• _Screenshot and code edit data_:
▽
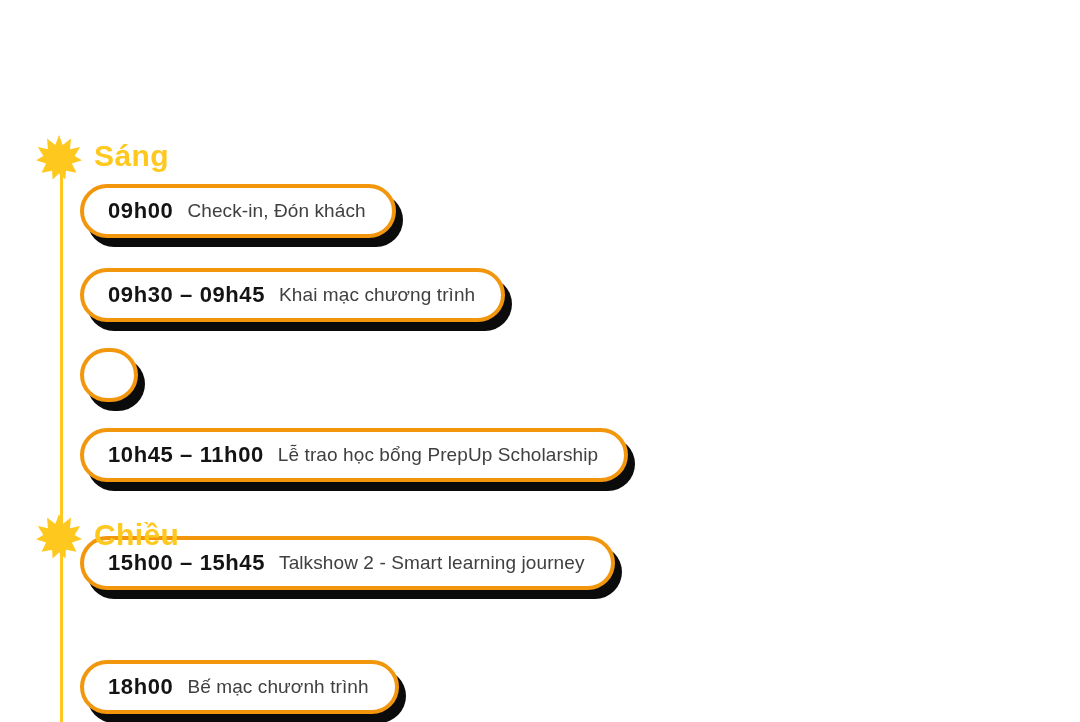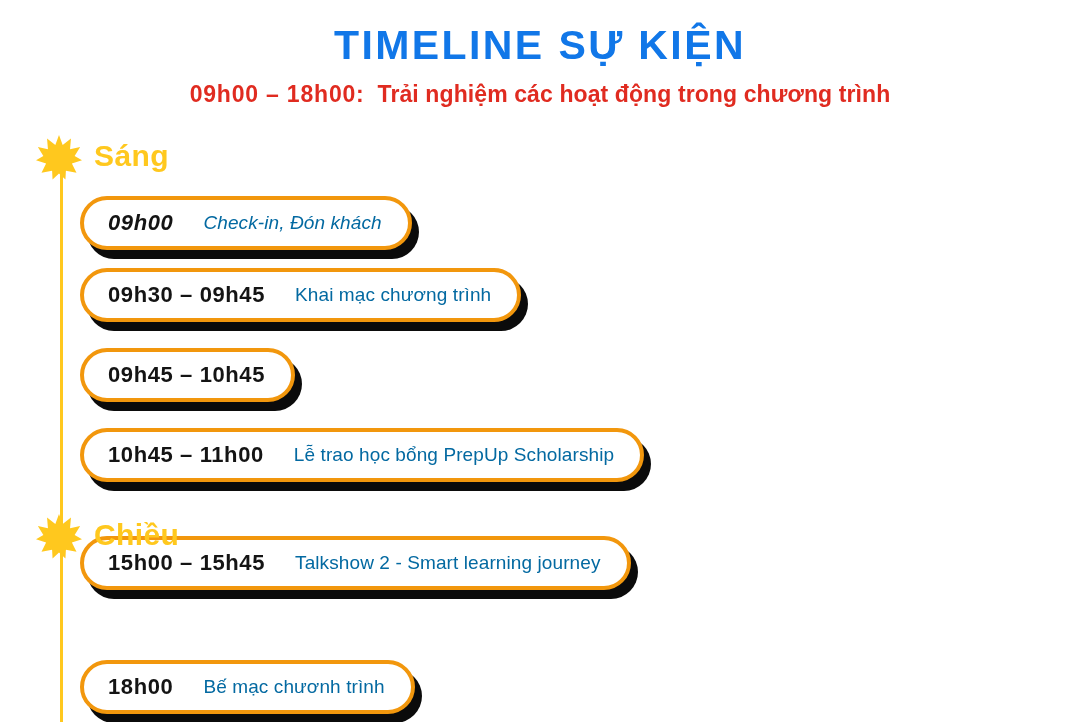--- a/index.html
+++ b/index.html
@@ -106,66 +106,58 @@
   }
   .pill-time {
     font-size: 22px;
     font-weight: 700;
     color: #141414;
     letter-spacing: 0.6px;
   }
   .pill-desc {
     font-size: 19px;
     font-weight: 400;
-    color: #0369a1;
+    color: #404040;
     letter-spacing: 0.1px;
-    margin-left: 30px;
+    margin-left: 14px;
   }
 </style>
 </head>
 <body>
 
 <div id="poster">
 
-  <div class="header">
-    <h1 class="main-title">TIMELINE SỰ KIỆN</h1>
-    <p class="subtitle">
-      <span class="sub-time">09h00 – 18h00:</span>
-      &nbsp;<span>Trải nghiệm các hoạt động trong chương trình</span>
-    </p>
-  </div>
 
   <div class="spine"></div>
 
   <div class="section-head" style="top:134px;">
     <span class="burst">
       <svg viewBox="0 0 100 100" aria-hidden="true">
         <polygon fill="#FFC81E" points="50,2 58,24 76,10 74,33 96,28 84,48 100,57 78,64 88,84 65,80 64,99 50,86 36,99 35,80 12,84 22,64 0,57 16,48 4,28 26,33 24,10 42,24"></polygon>
       </svg>
     </span>
     <span class="section-label">Sáng</span>
   </div>
 
-  <div class="pill-row" style="top:196px;font-style:italic;">
+  <div class="pill-row" style="top:184px;">
     <div class="pill">
       <span class="pill-time">09h00</span>
       <span class="pill-desc">Check-in, Đón khách</span>
     </div>
   </div>
 
   <div class="pill-row" style="top:268px;">
     <div class="pill">
       <span class="pill-time">09h30 – 09h45</span>
       <span class="pill-desc">Khai mạc chương trình</span>
     </div>
   </div>
 
   <div class="pill-row" style="top:348px;">
     <div class="pill">
-      <span class="pill-time">09h45 – 10h45</span>
     </div>
   </div>
 
   <div class="pill-row" style="top:428px;">
     <div class="pill">
       <span class="pill-time">10h45 – 11h00</span>
       <span class="pill-desc">Lễ trao học bổng PrepUp Scholarship</span>
     </div>
   </div>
△
• _DIRECTIONS FOR THIS TASK_:
Filter the records above and return every line that holds the word "chương".

• _RESULT OF THE TASK_:
-      &nbsp;<span>Trải nghiệm các hoạt động trong chương trình</span>
       <span class="pill-desc">Khai mạc chương trình</span>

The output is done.